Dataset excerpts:
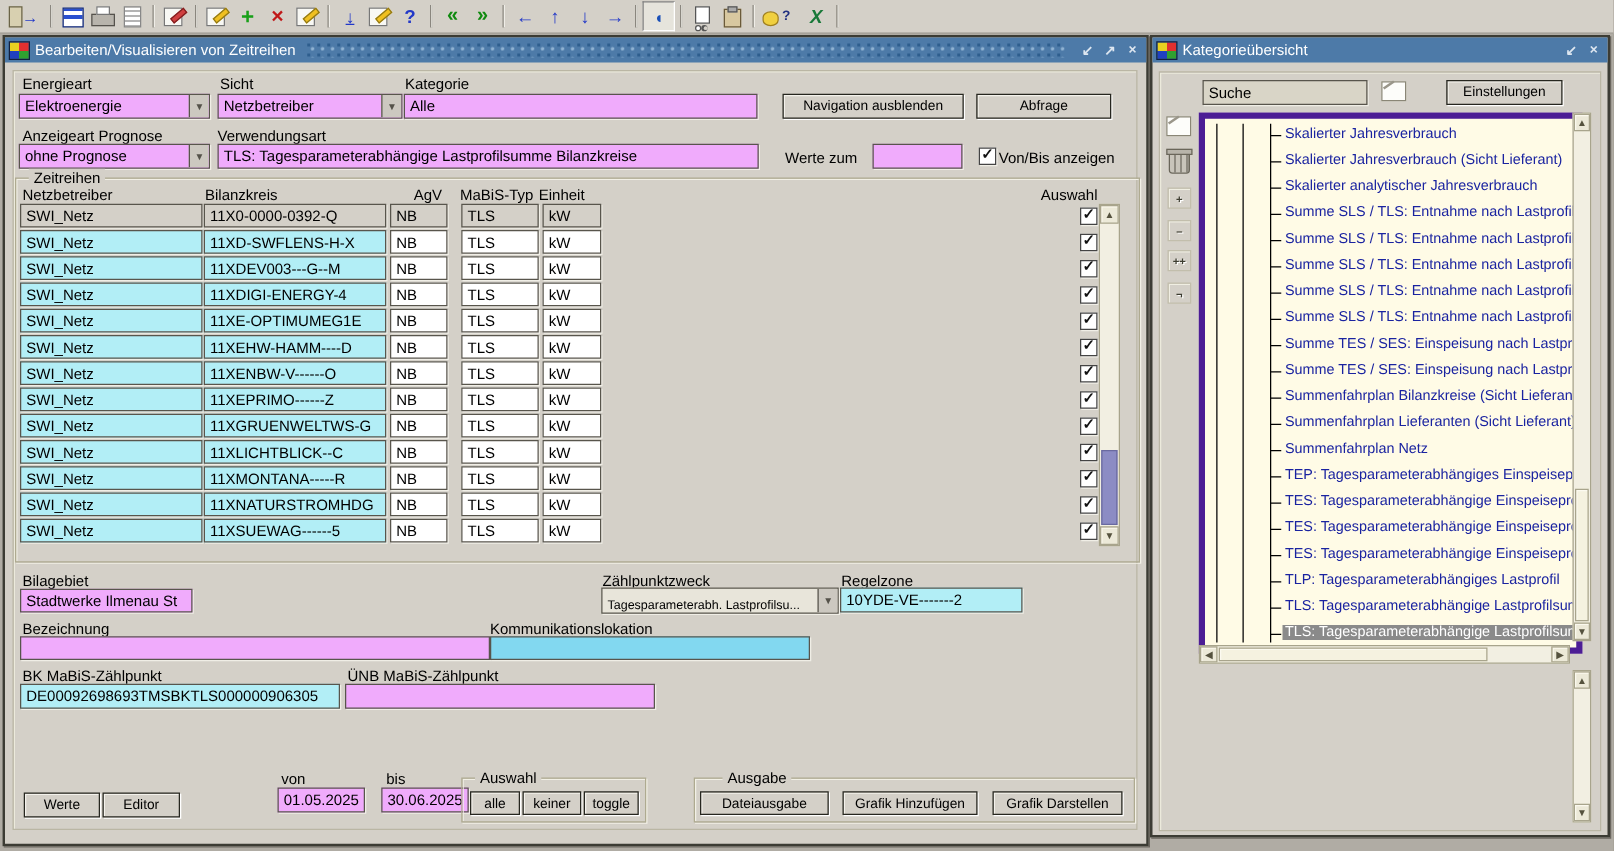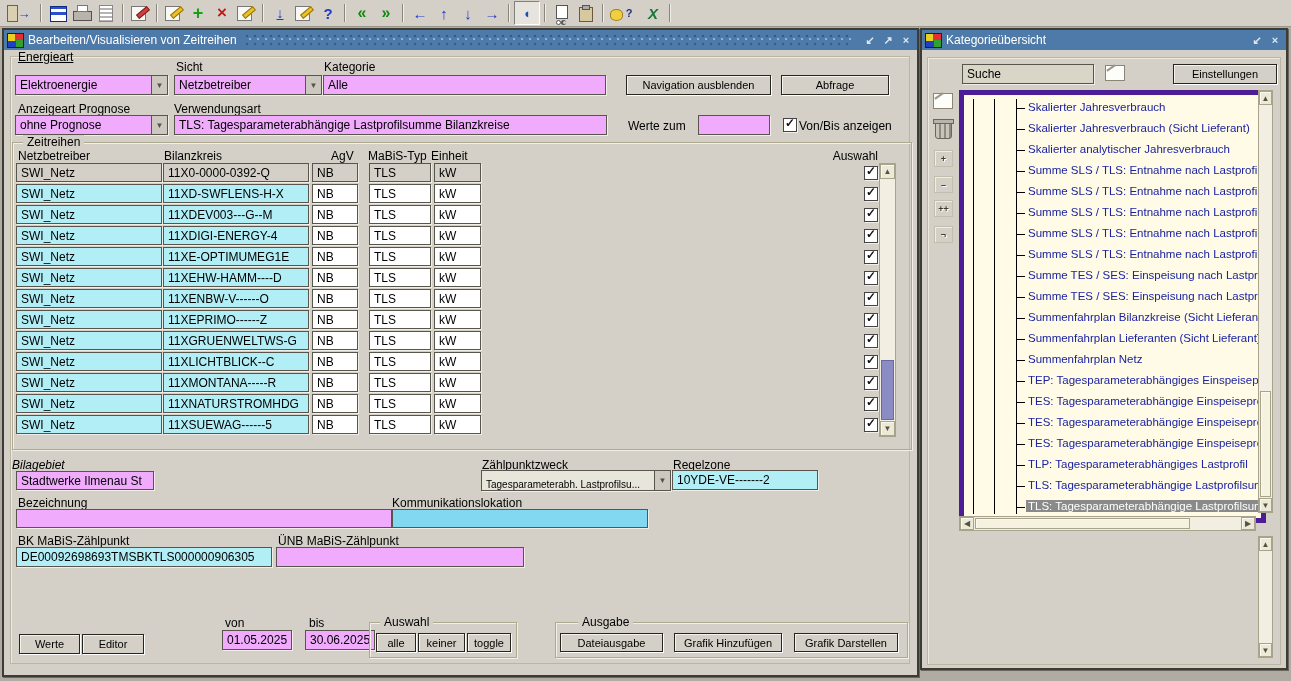--- a/index.html
+++ b/index.html
@@ -156,7 +156,7 @@
     <div class="client">
       <div class="oframe" style="left:6px;top:6px;width:898px;height:606px;"></div>
 
-      <span class="lbl" style="left:14px;top:0;text-decoration:underline;">Energieart</span>
+      <span class="lbl" style="left:14px;top:10px;">Energieart</span>
       <span class="lbl" style="left:172px;top:10px;">Sicht</span>
       <span class="lbl" style="left:320px;top:10px;">Kategorie</span>
       <div class="field dd" style="left:11px;top:25px;width:153px;height:20px;">

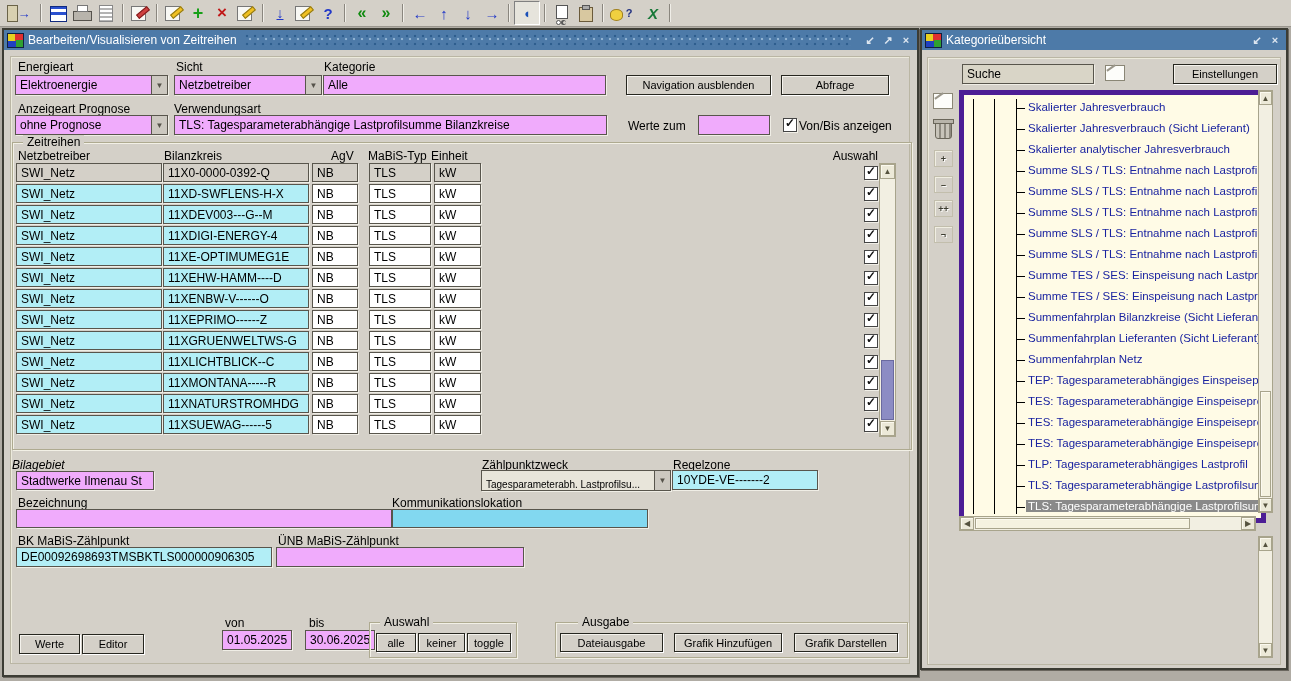--- a/index.html
+++ b/index.html
@@ -378,7 +378,7 @@
         <span>Suche</span>
       </div>
       <span class="ri ri-new" style="left:181px;top:12px;width:22px;height:20px;background:transparent;"></span>
-      <div class="btn" style="left:251px;top:14px;width:104px;height:20px;">Einstellungen</div>
+      <div class="btn" style="left:235px;top:14px;width:93px;height:20px;">Einstellungen</div>
 
       <span class="ri ri-new" style="left:9px;top:40px;width:24px;height:20px;"></span>
       <span class="ri ri-trash" style="left:9px;top:66px;width:24px;height:24px;"></span>

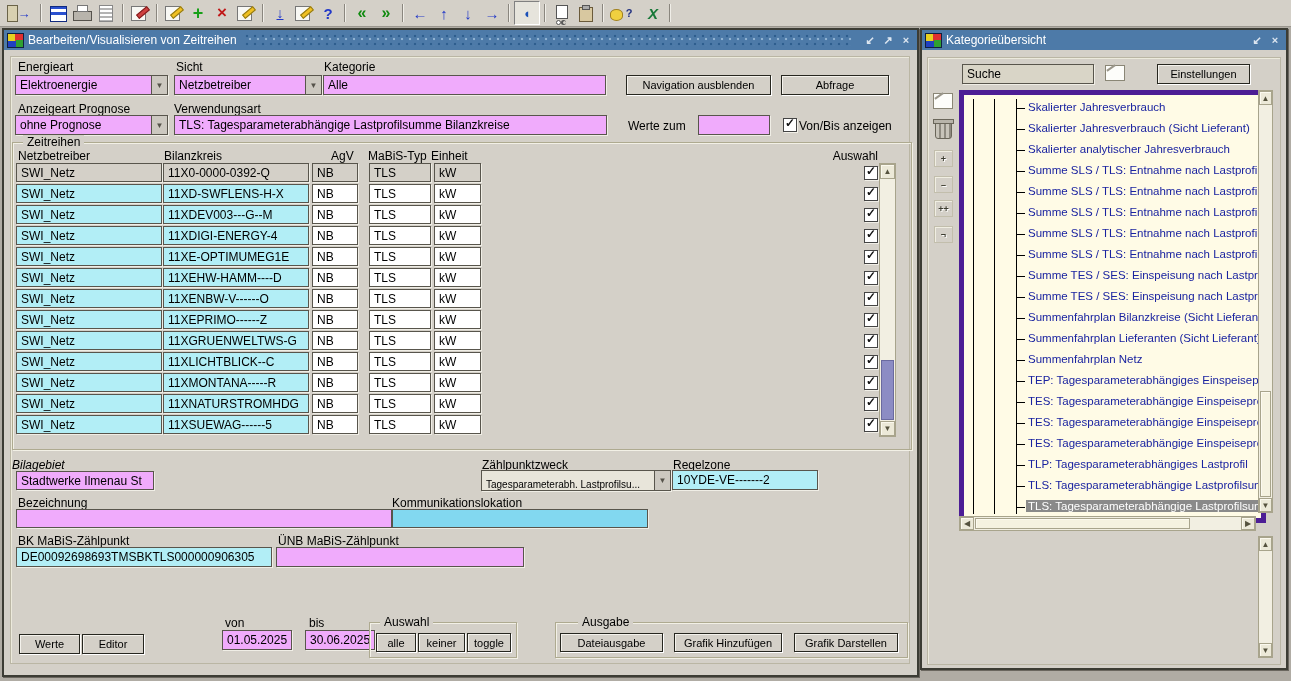--- a/index.html
+++ b/index.html
@@ -309,7 +309,7 @@
         <div class="sb-thumb" style="left:1px;top:196px;width:13px;height:60px;"></div>
       </div>
 
-      <span class="lbl" style="left:8px;top:408px;font-style:italic;">Bilagebiet</span>
+      <span class="lbl" style="left:14px;top:408px;">Bilagebiet</span>
       <div class="field" style="left:12px;top:421px;width:138px;height:19px;">
         <span>Stadtwerke Ilmenau St</span>
       </div>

Task requirements:
From the records above, show each line that contains the word "Einstellungen".

Response to this task:
-      <div class="btn" style="left:251px;top:14px;width:104px;height:20px;">Einstellungen</div>
+      <div class="btn" style="left:235px;top:14px;width:93px;height:20px;">Einstellungen</div>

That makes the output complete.